However, as the narrow scale of the victory of Biden in 2020 amply demonstrates, these responses are not adequate.  The Trump phenomenon is here to stay, if not the man, or indeed his position of power.  His attempt to manipulate a crisis sufficient to enable him to ride out his electoral defeat provoked a circumstantial mobilisation in defence of institutions, and through that a wider assertion of the established norms of political debate.  But crises recede, and (as the outcome of the impeachment process probably pre-figured) realities return.

Whether or not Trump recovers his personal momentum to become the Republican candidate in 2024, it is already clear that the successful candidate who emerges from the Republican primaries ahead of that election will be defined, in policy terms at least, by the heritage of Trump.  Consequently, the recognition that, win or lose, Trump is not a parenthesis, has become part of the new orthodoxy that has emerged since November.[1] This presents a challenge to those whose job it is to analyse where U.S. politics might go over the coming years, but also to those who would pretend to understand the past from which he emerged.

 

Trump isn't going anywhere. It's time for Europe First | US news | The  Guardianputin

Nor is this a specifically American problem.  Trump has provided the West European political class with ample opportunity to find in the corruption and charlatanism of the Trump presidency familiar demonstrations of the crudity of American politics, contrasted against the supposed sophistication of the European model.  Their grounds for doing so are, however, distinctly insecure.  The Brexit referendum result in 2016, and the electoral victory of Boris Johnson in the UK in 2019, are just two of the most visible manifestations of the much wider vulnerability of European democratic structures to challenge from below, through the emergence of movements of economic and political protest across southern and central Europe, or from above, through – as in Hungary and Poland – the dismantling of constitutional and judicial structures.  French President Emmanuel Macron, German Chancellor Angela Merkel, and European Commission President Ursula von der Leyen may for now be the custodians of political legitimacy, but they risk becoming the ancien régime as the rumble of a new European 1848 draws closer.
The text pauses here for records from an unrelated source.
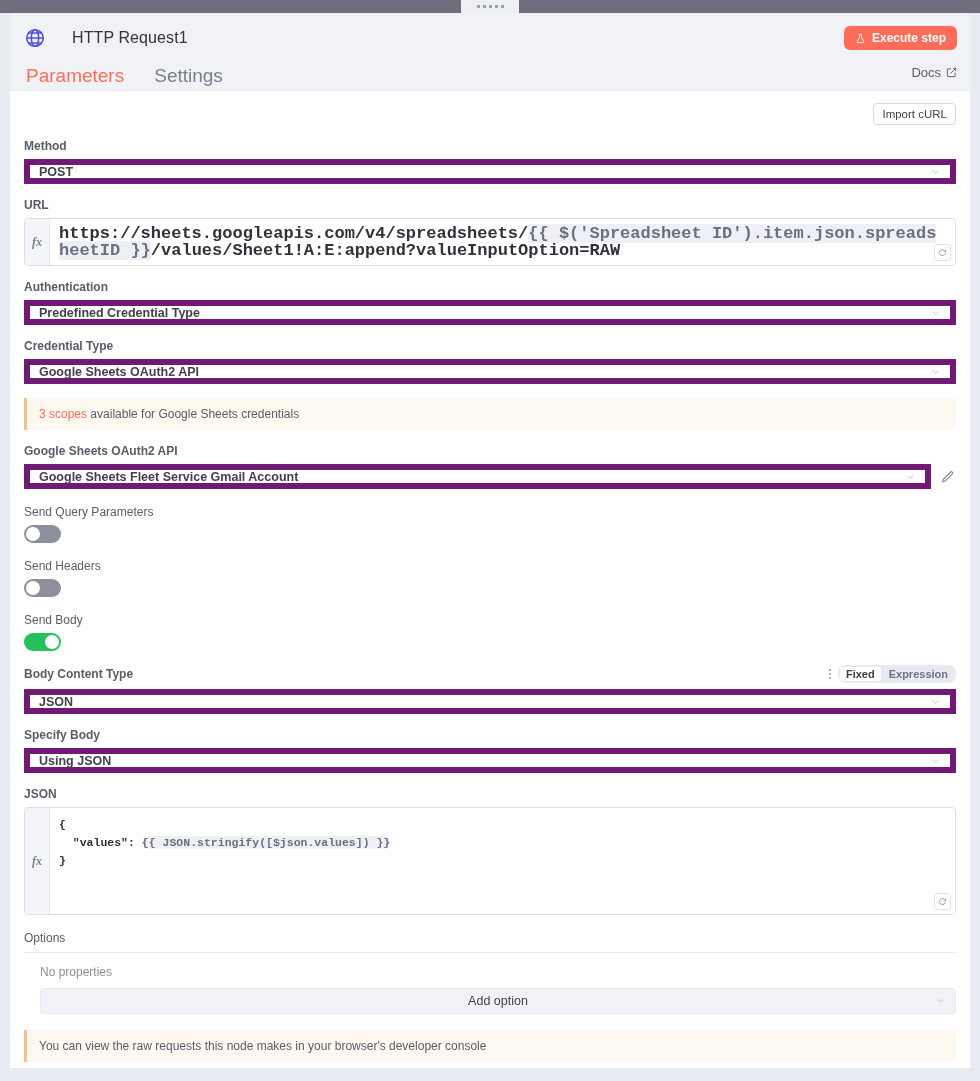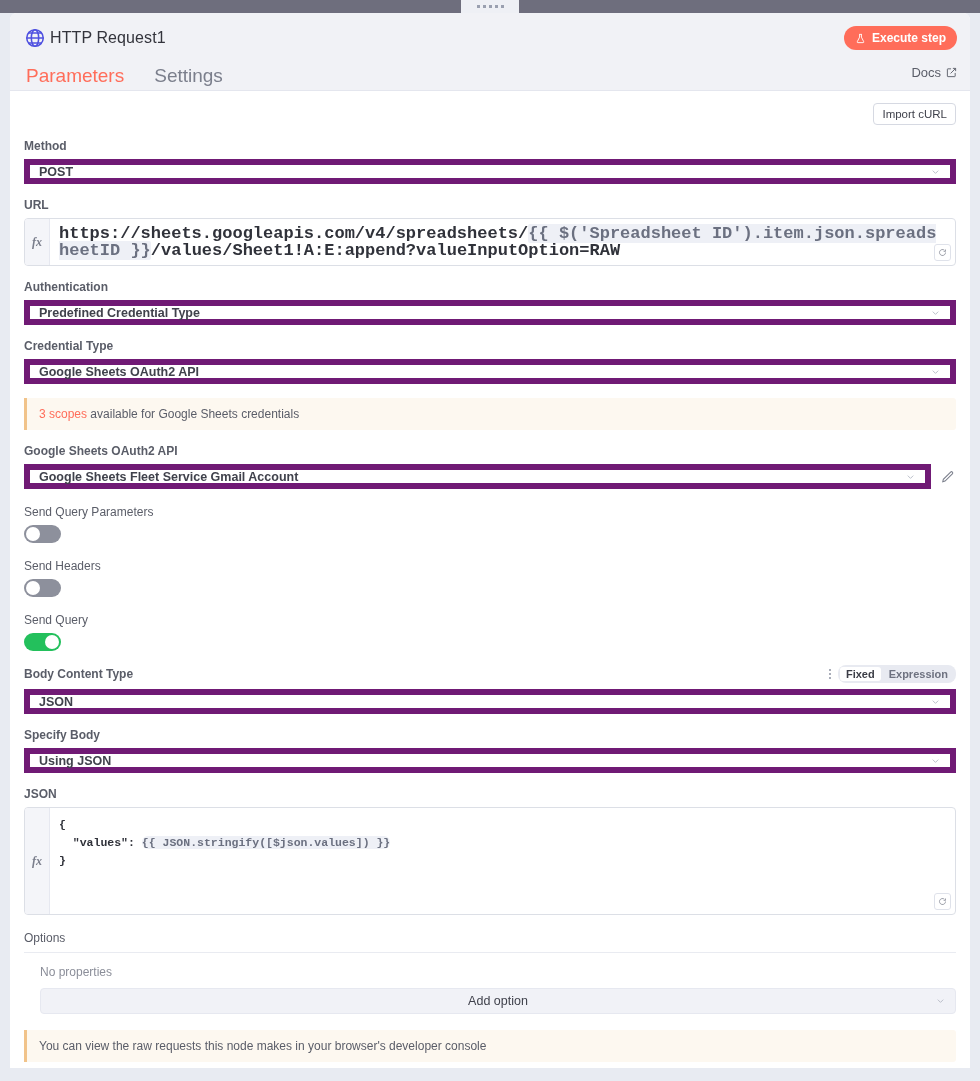--- a/index.html
+++ b/index.html
@@ -21,34 +21,34 @@
   .drag-handle i { display:block; width:3px; height:3px; background:#9aa0b0; }
 
   
   .window {
     position:absolute; top:13px; left:10px; width:960px; height:1055px;
     background:#ffffff; border-radius:7px 7px 0 0; overflow:hidden;
   }
 
   
   .header { position:relative; height:78px; background:#f1f2f6; border-bottom:1px solid #e4e6ee; }
-  .node-title-row { display:flex; align-items:center; gap:4px; padding:14px 0 0 14px; }
+  .node-title-row { display:flex; align-items:center; gap:26px; padding:14px 0 0 14px; }
   .globe-icon { width:22px; height:22px; display:block; }
   .node-title { font-size:16px; color:#33343c; font-weight:400; letter-spacing:.1px; }
 
   .tabs { position:absolute; left:14px; top:46px; display:flex; gap:26px; }
   .tab { font-size:19px; padding:6px 2px 9px 2px; color:#7b7f8c; cursor:pointer; position:relative; }
   .tab.active { color:#ff6d5a; }
   .tab.active::after {
     content:""; position:absolute; left:-4px; right:-4px; bottom:0; height:2px; background:#ff6d5a;
   }
 
   .execute-btn {
     position:absolute; right:13px; top:13px; height:24px; padding:0 11px;
-    background:#ff6d5a; color:#fff; border:none; border-radius:12px;
+    background:#ff6d5a; color:#fff; border:none; border-radius:6px;
     font-size:12px; font-family:"Liberation Sans",sans-serif; font-weight:bold;
     display:flex; align-items:center; gap:6px; cursor:pointer;
   }
   .docs-link {
     position:absolute; right:13px; top:52px; font-size:13px; color:#5a5d68;
     display:flex; align-items:center; gap:5px; cursor:pointer;
   }
 
   
   .body-scroll { position:relative; padding:0 14px; background:#fff; height:948px; }
@@ -284,21 +284,21 @@
       </div>
 
       <div class="toggle-field">
         <label class="field-label">Send Headers</label>
         <span class="toggle off">
             <span class="knob"></span>
           </span>
       </div>
 
       <div class="toggle-field">
-        <label class="field-label">Send Query</label>
+        <label class="field-label">Send Body</label>
         <span class="toggle on">
             <span class="knob"></span>
           </span>
       </div>
 
       <div class="field">
         <div class="label-with-opts">
           <label class="field-label" style="margin:0">Body Content Type</label>
           <div class="opts">
             <span class="dots-handle">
How then might historians seek to understand this?  Probably they should start by throwing away the templates and narratives of the twentieth century.  Yes, of course, there was much in the actions and rhetoric that surrounded the chaotic invasion of the Capitol on 6 January 2021 that recalled the street violence of the Nazi Party; but such analogies can easily be stretched far beyond the plausible.  Occasional favourable references among right-wing politicians to the fascist past in Germany, Austria and Italy aside, there is little to suggest that the new politics has its origins in Europe’s mid-twentieth-century past.  That of course is one of the secrets of its success.  Like Trump’s approach to the U.S. Civil War, Europe’s populists wear their history lightly, seizing opportunistically on the injustices of the Treaty of Trianon in Hungary, the legacies of Communist rule in Poland, or the supposed grandeur of Benito Mussolini’s Fascist empire to invest their present-day campaigns with a little three-dimensional depth.  But this is not the main story.  Their politics is part of a new history, that of the twenty-first century.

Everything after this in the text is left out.